<<<<

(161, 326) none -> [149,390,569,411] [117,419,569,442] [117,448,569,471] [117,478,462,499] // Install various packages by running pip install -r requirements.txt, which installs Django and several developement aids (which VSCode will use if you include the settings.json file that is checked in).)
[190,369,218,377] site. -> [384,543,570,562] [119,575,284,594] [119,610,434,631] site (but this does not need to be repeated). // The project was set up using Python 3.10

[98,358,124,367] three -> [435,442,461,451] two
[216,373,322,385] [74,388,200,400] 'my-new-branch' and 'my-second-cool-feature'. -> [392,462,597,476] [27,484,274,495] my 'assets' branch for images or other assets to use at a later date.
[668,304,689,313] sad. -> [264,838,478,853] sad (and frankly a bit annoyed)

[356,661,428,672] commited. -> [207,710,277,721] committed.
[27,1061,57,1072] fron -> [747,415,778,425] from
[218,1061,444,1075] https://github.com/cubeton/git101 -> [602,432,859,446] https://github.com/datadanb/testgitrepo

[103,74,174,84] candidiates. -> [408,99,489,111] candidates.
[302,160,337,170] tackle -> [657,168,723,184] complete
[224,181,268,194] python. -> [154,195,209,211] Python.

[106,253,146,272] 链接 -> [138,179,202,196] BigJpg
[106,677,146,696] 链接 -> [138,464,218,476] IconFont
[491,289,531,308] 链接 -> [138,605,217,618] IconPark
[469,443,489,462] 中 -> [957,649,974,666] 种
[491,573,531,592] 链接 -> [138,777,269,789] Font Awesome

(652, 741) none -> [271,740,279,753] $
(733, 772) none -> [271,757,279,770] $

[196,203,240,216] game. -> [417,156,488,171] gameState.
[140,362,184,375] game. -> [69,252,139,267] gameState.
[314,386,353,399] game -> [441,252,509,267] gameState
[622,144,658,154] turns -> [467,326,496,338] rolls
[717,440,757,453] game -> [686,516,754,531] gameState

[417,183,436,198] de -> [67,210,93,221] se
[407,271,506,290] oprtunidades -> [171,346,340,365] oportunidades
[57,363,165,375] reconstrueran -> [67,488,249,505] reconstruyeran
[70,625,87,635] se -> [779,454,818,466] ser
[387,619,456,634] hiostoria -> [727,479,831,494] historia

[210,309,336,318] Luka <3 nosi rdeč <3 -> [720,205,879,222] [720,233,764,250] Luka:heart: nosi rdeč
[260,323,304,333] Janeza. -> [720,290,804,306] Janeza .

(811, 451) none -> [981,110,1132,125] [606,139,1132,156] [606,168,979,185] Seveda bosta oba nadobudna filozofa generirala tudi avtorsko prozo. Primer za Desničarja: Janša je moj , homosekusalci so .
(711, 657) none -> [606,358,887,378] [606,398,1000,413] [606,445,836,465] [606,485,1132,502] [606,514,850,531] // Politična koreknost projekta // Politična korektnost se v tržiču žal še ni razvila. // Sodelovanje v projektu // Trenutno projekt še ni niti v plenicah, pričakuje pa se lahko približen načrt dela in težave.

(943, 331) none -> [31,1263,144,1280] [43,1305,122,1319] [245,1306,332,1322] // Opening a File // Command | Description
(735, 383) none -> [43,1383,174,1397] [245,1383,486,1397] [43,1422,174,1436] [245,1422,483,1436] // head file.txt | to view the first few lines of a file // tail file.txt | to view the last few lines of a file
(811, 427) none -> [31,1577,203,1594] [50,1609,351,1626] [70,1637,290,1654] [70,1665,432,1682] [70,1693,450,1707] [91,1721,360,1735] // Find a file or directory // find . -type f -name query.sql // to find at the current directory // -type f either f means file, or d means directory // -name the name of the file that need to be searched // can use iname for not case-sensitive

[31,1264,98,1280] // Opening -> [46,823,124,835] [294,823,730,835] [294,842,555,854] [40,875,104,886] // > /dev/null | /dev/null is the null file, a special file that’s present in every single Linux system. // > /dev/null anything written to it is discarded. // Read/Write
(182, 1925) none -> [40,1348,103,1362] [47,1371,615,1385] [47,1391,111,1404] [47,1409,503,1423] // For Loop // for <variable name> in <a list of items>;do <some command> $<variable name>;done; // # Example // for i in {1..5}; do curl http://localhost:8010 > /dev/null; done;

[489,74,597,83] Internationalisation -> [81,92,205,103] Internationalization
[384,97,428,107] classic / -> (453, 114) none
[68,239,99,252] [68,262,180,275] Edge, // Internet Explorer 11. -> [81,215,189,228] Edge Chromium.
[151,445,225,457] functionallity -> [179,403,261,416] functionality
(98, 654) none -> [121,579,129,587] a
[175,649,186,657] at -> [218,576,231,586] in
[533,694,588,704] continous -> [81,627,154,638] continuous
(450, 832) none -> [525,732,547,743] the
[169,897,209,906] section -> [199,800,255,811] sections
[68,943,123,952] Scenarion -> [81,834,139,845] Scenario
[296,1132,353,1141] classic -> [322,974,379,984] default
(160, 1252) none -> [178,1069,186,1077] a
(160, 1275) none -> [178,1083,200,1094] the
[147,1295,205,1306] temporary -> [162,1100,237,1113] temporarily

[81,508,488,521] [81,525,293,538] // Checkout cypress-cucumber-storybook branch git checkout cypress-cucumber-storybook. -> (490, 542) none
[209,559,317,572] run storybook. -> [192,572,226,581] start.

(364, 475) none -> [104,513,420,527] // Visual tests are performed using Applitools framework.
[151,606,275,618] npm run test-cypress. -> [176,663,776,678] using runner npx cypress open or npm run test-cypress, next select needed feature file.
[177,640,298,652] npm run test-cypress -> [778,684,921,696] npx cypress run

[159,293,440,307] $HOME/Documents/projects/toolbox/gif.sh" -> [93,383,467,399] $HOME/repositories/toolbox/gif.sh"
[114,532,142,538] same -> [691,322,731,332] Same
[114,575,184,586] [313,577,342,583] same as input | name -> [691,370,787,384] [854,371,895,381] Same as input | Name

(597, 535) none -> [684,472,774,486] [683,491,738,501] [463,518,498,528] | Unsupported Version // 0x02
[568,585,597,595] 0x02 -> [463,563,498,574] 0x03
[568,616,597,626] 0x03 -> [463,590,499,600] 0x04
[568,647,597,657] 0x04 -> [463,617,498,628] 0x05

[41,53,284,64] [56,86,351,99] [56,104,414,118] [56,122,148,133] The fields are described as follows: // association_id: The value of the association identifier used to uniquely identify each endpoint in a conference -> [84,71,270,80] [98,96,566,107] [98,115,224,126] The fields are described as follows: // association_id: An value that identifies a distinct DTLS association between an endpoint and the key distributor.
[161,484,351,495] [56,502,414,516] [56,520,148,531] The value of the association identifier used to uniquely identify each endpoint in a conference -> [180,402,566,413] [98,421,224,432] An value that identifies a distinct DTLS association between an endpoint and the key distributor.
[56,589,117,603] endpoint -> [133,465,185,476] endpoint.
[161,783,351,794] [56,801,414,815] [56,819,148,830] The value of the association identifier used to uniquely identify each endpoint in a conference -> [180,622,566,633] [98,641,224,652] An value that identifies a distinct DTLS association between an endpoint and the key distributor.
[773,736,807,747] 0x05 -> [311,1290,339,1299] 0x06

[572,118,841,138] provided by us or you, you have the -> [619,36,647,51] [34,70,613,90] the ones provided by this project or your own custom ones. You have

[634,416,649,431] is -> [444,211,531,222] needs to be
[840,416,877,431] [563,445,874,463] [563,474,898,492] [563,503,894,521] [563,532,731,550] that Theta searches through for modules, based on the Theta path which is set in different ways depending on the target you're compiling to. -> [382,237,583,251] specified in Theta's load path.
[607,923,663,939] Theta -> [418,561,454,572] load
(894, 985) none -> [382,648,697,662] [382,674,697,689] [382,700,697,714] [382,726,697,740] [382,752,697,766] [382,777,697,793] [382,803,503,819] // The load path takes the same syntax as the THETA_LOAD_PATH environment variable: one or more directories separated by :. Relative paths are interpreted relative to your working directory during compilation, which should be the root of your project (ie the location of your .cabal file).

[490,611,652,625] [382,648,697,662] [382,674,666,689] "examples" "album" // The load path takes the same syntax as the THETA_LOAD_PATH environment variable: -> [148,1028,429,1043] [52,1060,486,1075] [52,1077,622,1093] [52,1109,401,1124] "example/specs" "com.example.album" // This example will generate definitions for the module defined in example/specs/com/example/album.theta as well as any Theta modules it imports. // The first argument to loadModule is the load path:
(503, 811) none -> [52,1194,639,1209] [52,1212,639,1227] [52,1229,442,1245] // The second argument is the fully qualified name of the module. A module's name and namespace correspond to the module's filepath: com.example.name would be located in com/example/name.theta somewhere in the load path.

>>>>

• **Exercise requirements**
Looking at the entries above, find how many lines include the word "storybook" and write that number alone.

• **Response below**
2